* INPUT DATA:

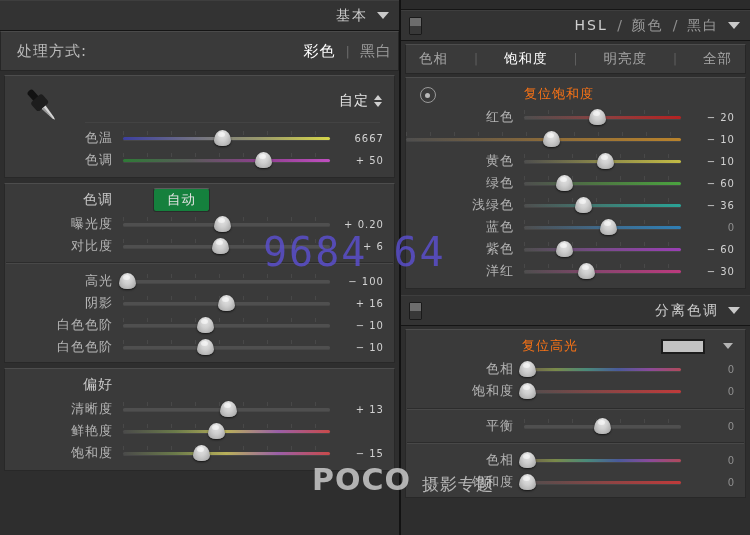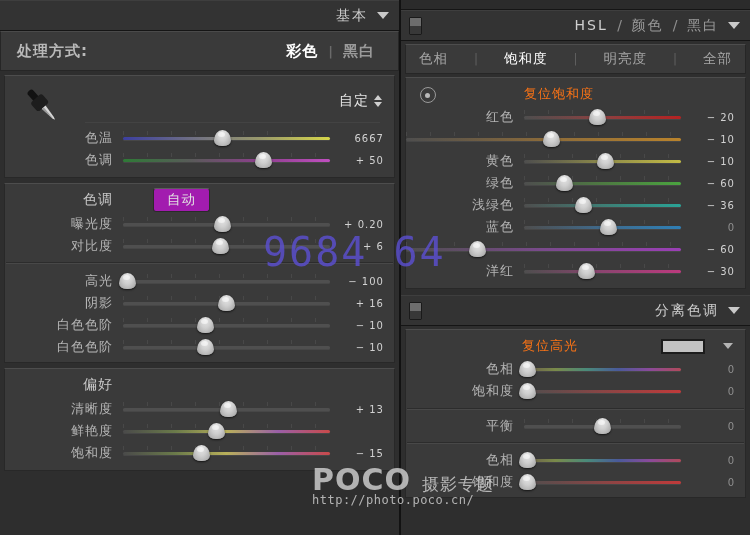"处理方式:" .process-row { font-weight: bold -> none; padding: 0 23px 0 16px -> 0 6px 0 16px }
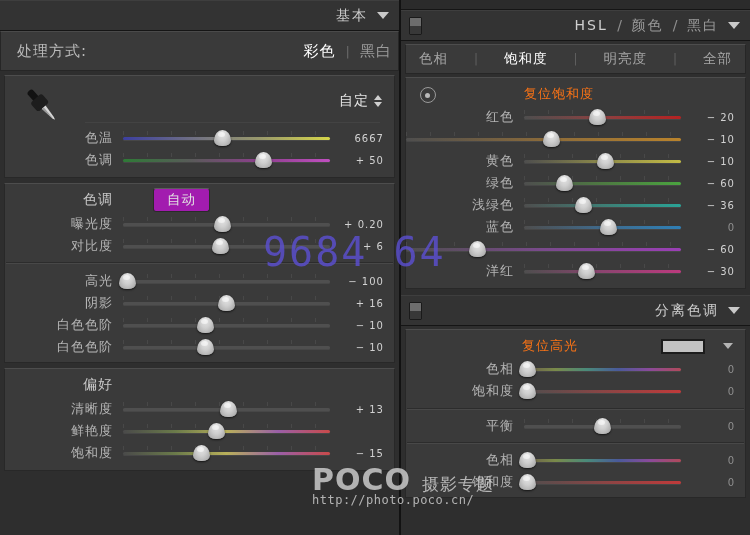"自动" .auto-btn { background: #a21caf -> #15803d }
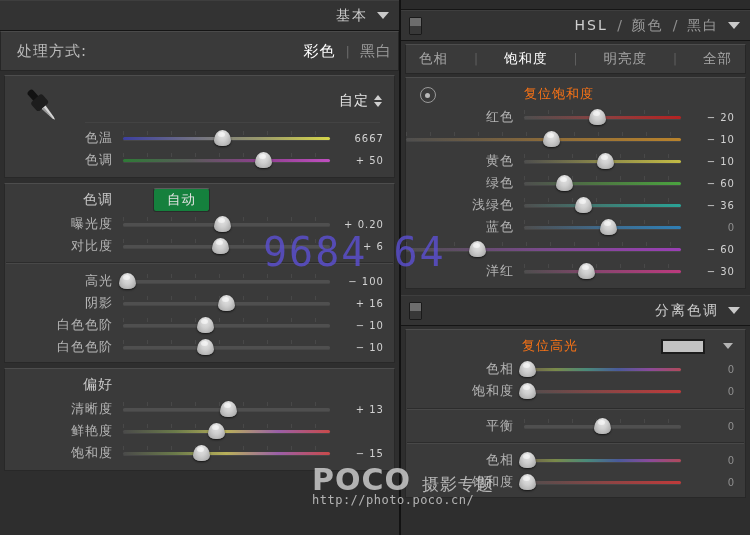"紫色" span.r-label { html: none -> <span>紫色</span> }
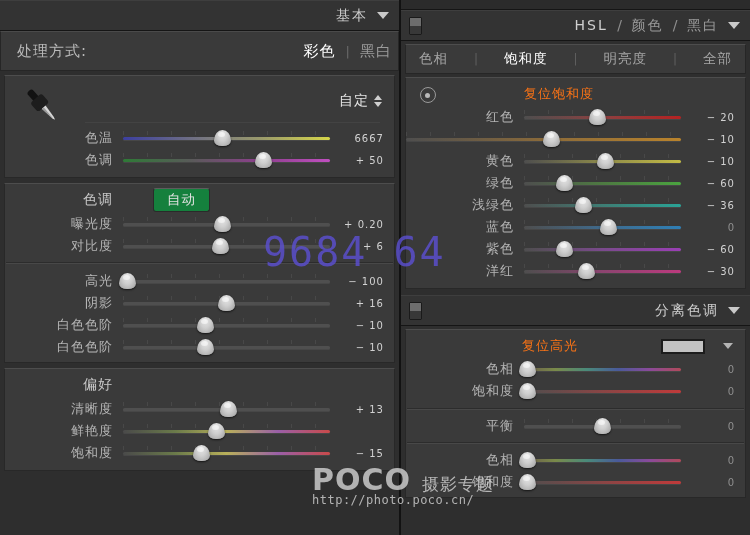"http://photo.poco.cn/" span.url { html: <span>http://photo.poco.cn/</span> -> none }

---

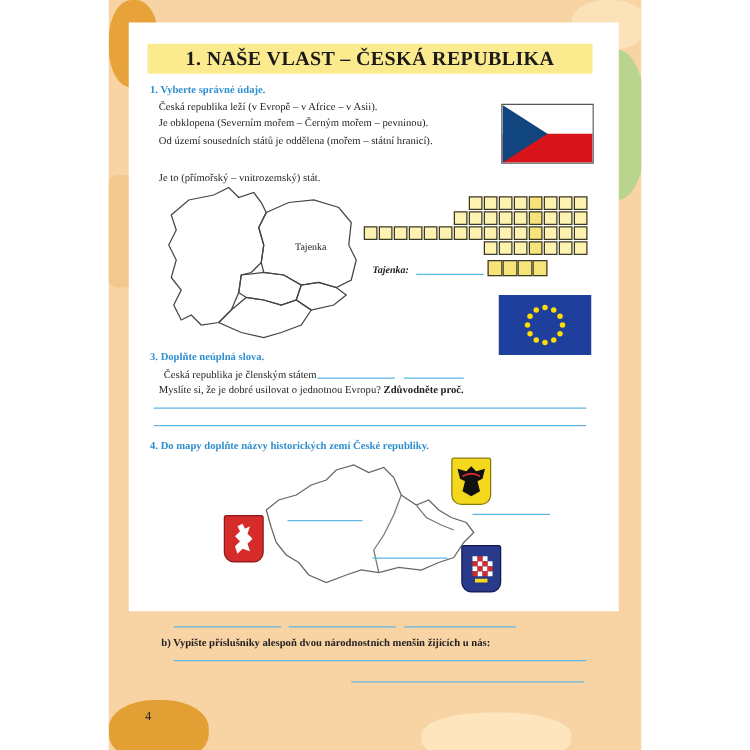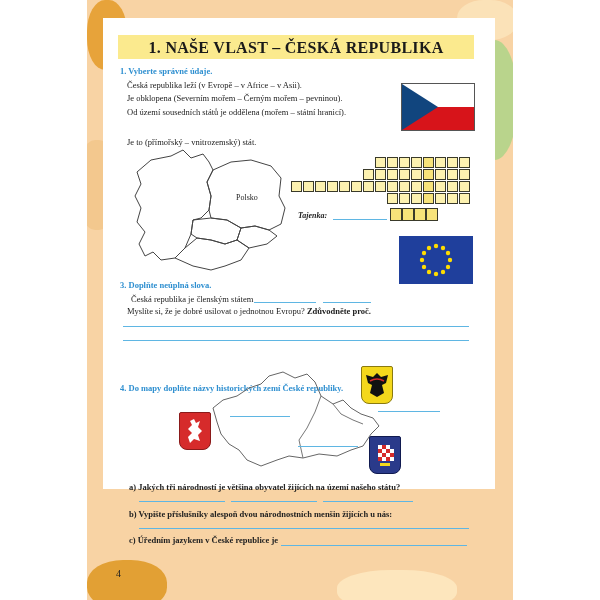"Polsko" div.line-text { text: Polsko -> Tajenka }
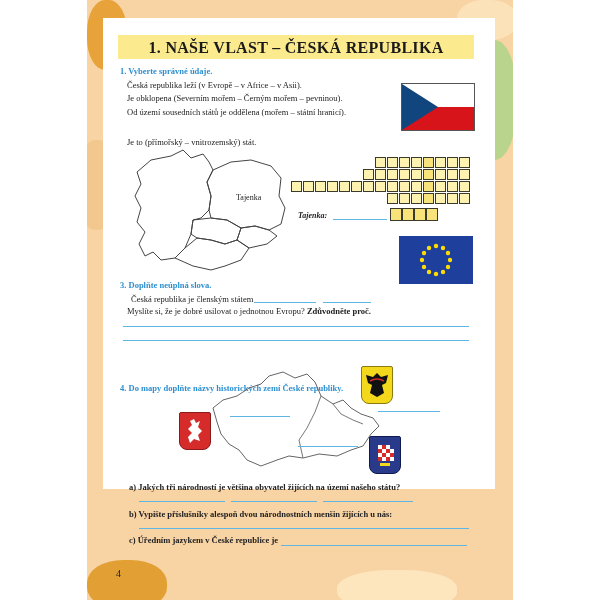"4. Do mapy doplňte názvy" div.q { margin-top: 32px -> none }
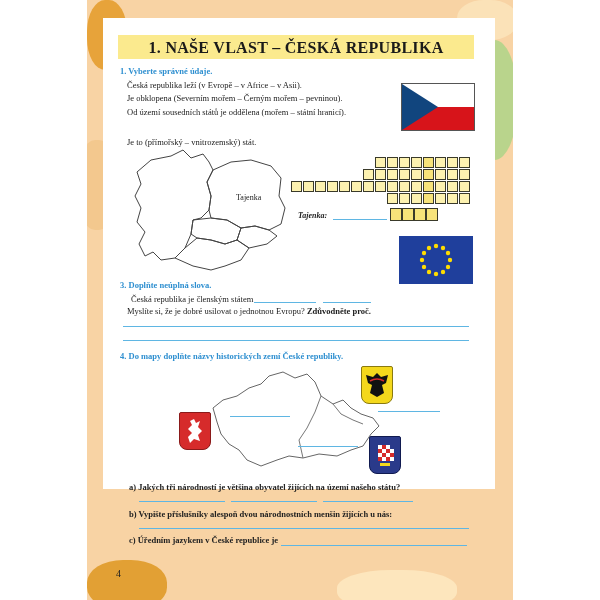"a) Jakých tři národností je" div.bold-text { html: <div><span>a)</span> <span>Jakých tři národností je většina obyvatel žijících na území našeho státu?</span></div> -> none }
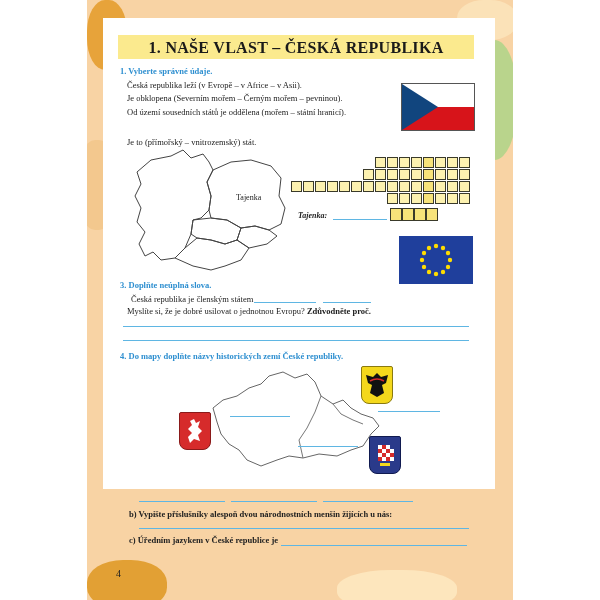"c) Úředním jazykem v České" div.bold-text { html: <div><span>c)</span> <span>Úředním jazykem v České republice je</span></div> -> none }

* WHAT YOU NEED TO DO: Look above for the line with "html: none ->" and the line with "html: <span>http://photo.poco.cn/</span> ->", then copy exactly the lines from the first through the second, both kept, with no pictures.

* SOLUTION BELOW:
"紫色" span.r-label { html: none -> <span>紫色</span> }
"http://photo.poco.cn/" span.url { html: <span>http://photo.poco.cn/</span> -> none }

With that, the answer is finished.